I oppose the proposed “mixed-use” development in Simsbury called River Oaks. I do so for various reasons. On the surface, the development looks smart and sexy, but deeper study of the system of life in the area brings to life various issues, not about building communities within communities, but how living systems extend either towards a center or out from it.
Smart Growth as an idea is pretty sound in the context of human geography and ecology. The body plays a major role in its fundamental ideas: walking, communing, and creating in scaled spaces. Smart growth is also interpretable in its concepts: how do people define, for example, open space? What open space should be preserved? How is a forest dividing line “open”? It is in this relationship that ironies typically arise that show contradictory interpretations. For example, how much distance should exist between home and work? What criteria determine ethical distances? Gas mileage?
One issue that gets in the way is the notion of suburb, an area concept that I don’t typically associate with smart growth. My image of suburbs is pretty distorted, given that suburbs are a conception of urban growth themselves via incorporation (a smaller area becoming part of a larger) or as a means of providing for expanding populations or as a collection of residential places outside of a city center but not dispossessed from that city center. “Suburbia” is an offshoot of urban growth or “sprawl,” not of urban density or systematic design. Remember ET, whose images of suburbia were “expansion” or “extension” oriented, with dominoes of houses crowding off into the landscape?
But Simsbury isn’t an extension of Hartford. Simsbury is typically identified as a suburb and I know many people in Simsbury who commute into the urban center of Hartford to work. But does this make Simsbury a suburb? I would suggest no. Simsbury typically argues a unique identity as a small New England, scenic town with a village center and residential properties that supposedly extend outward from it. The town center is a mix of commerce, communication, destination, and municipal business. This is, of course, an ideal, and has nothing to do with the reality of Simsbury as it is now laid out. Simsbury, as are most towns in the area, is a mixed bag of businesses, churches, living spaces, and condominiums that spread out from the Route 10 strip. It’s often hard to distinguish when one is in Simsbury and not somewhere else. The strip of Avon along Route 44 is what would basically characterize as a disaster of “growth.” I can’t walk from my house to the Center of Simsbury to meet with friends because Simsbury doesn’t have a center. River Oaks seeks to ameliorate this “lack of center” by building a “new” community within a 60 acre area at the Avon border that conforms to “smart growth” principles. This would simply multiply the essential asymmetry problem Simsbury already suffers.

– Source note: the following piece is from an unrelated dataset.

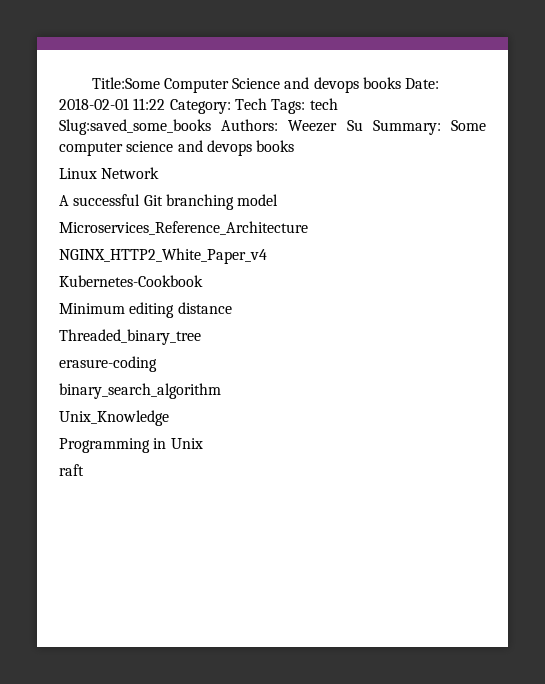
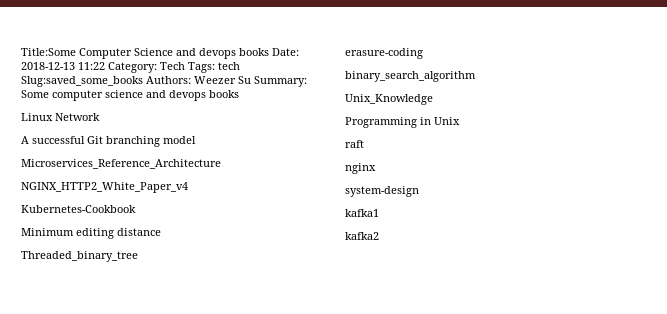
[59,98,129,110] 2018-02-01 -> [21,62,75,70] 2018-12-13
(84, 470) none -> [345,163,376,174] [345,186,419,197] [345,209,379,217] [345,232,379,240] // nginx // system-design // kafka1 // kafka2

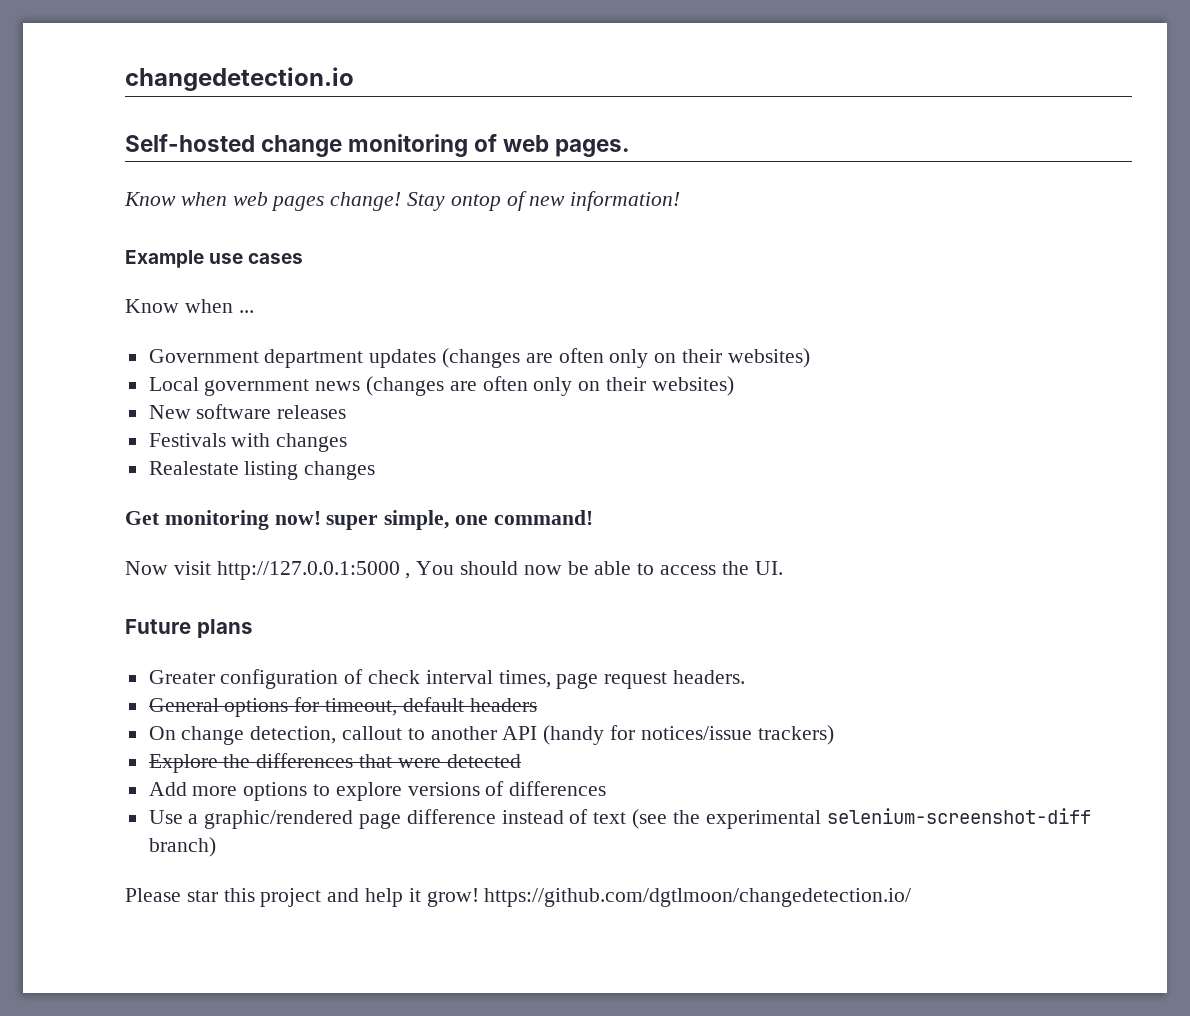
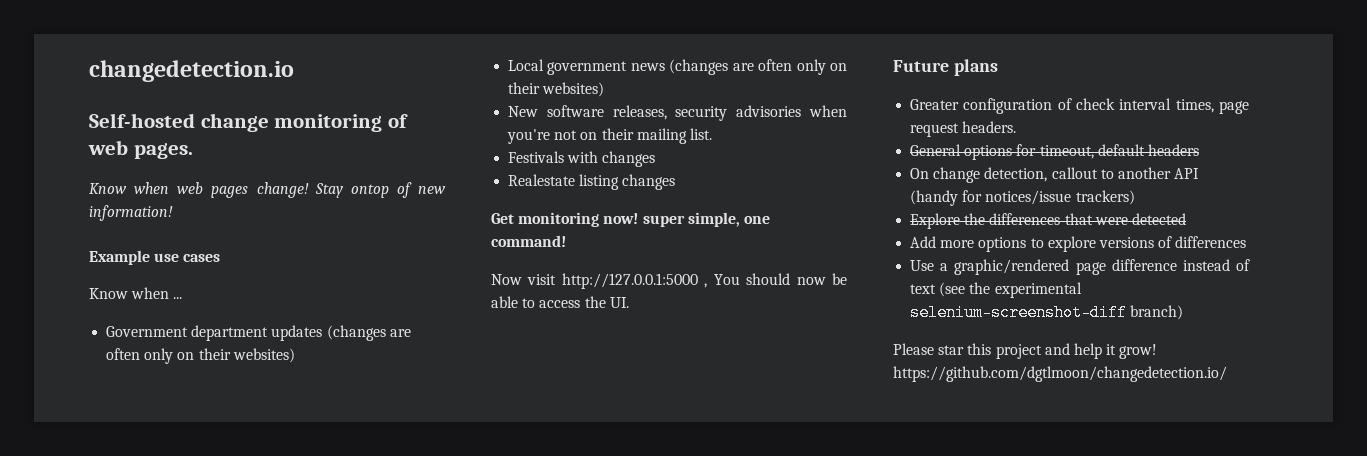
[277,405,347,419] releases -> [612,105,847,121] [507,128,712,144] releases, security advisories when you're not on their mailing list.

I bring up the suburb issue only to highlight the problem of perfuming a fish. Simsbury doesn’t need a new community within a community, nor can Simsbury use an “urban” concept to redraw its center of gravity. Simsbury, Avon, and other “New England towns” need total redesign. Until people begin to think in “total redesign” terms, I want nothing to do with ventures like River Oaks. Here’s what I mean by total redesign.
In Simsbury (and in places like Canton), development needs to take on the attitude of incremental spatial redesign beginning with road design. We don’t need wider roads to handle growing traffic, we need to widen the center of the road then redesign from that consequence. (I would suggest planting trees in the center of Route 10 to complement the Sycamores along the strip from West Street to the Town Hall). The alternative would be to make Route 10 a one way Boulevard. The next step would be to consolidate and connect the minor sprawl happening on either side of the Dyno Corp facilities into a mixed use area that would offer regions that could be walked one side to the next. If this were the case, then River Oaks would fit nicely and would become an extension to the human surfaces already designed as “the town.”
Jack Kaplan writes in the Hartford Courant:
As a longtime environmental activist with the Sierra Club, my personal view is that we should support it. From a smart growth perspective, River Oaks falls far short of perfection.
Among other things, it is not served by mass transit, it is built on land that is currently open space, and the housing will probably be expensive and undesirable for families. I doubt that residents will feel any great sense of community. Plus, we all love to hate big-box stores.
If the standard is perfection, then River Oaks does not measure up.
But if the standard is – as I think it should be – whether the project reduces sprawl, then River Oaks probably deserves at least a B+. As a mixed-use development near large employment centers and along a pedestrian/bike path, it will reduce automobile traffic by allowing people to live close to their place of employment. People who work at River Oaks and nearby office buildings can, if they choose, live at River Oaks and bicycle or walk to work. They will also be within walking and bicycling distance of restaurants and stores. Some may do without cars altogether. Others will own cars but rarely use them.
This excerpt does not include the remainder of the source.